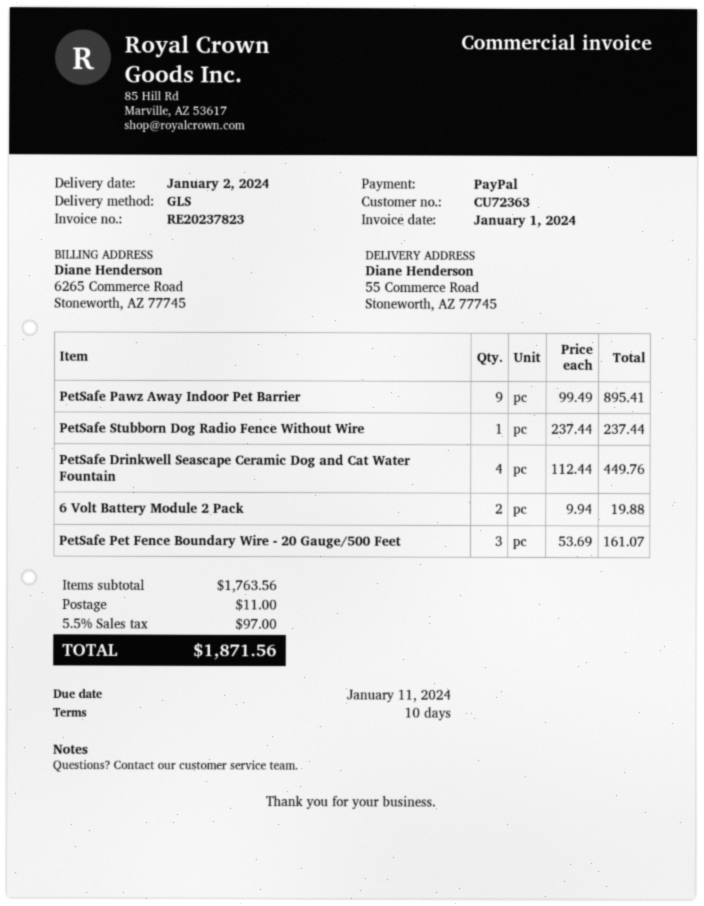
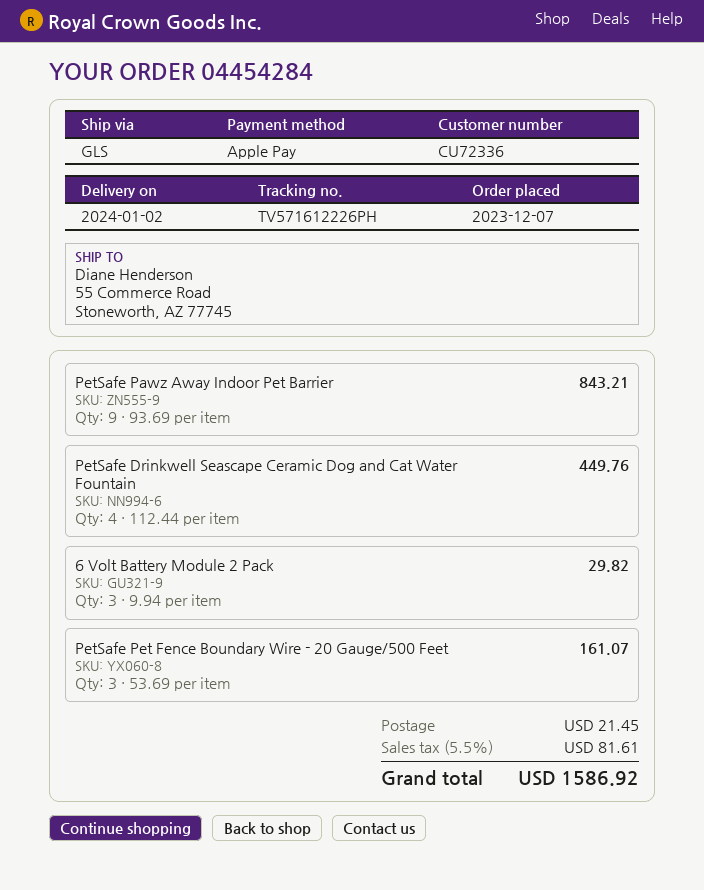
customer number: CU72363 -> CU72336
payment method: PayPal -> Apple Pay
PetSafe Pawz Away Indoor Pet Barrier: 9 x 99.49 = 895.41 -> 9 x 93.69 = 843.21
PetSafe Stubborn Dog Radio Fence Without Wire: 1 x 237.44 = 237.44 -> none
6 Volt Battery Module 2 Pack: 2 x 9.94 = 19.88 -> 3 x 9.94 = 29.82
shipping: 11.00 -> 21.45
tax: 5.5% = 97.00 -> 5.5% = 81.61
total: 1871.56 -> 1586.92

****************************************

Task statement.
Could you return the whole listing exactly, with every picture removed?

Response area.
customer number: CU72363 -> CU72336
payment method: PayPal -> Apple Pay
PetSafe Pawz Away Indoor Pet Barrier: 9 x 99.49 = 895.41 -> 9 x 93.69 = 843.21
PetSafe Stubborn Dog Radio Fence Without Wire: 1 x 237.44 = 237.44 -> none
6 Volt Battery Module 2 Pack: 2 x 9.94 = 19.88 -> 3 x 9.94 = 29.82
shipping: 11.00 -> 21.45
tax: 5.5% = 97.00 -> 5.5% = 81.61
total: 1871.56 -> 1586.92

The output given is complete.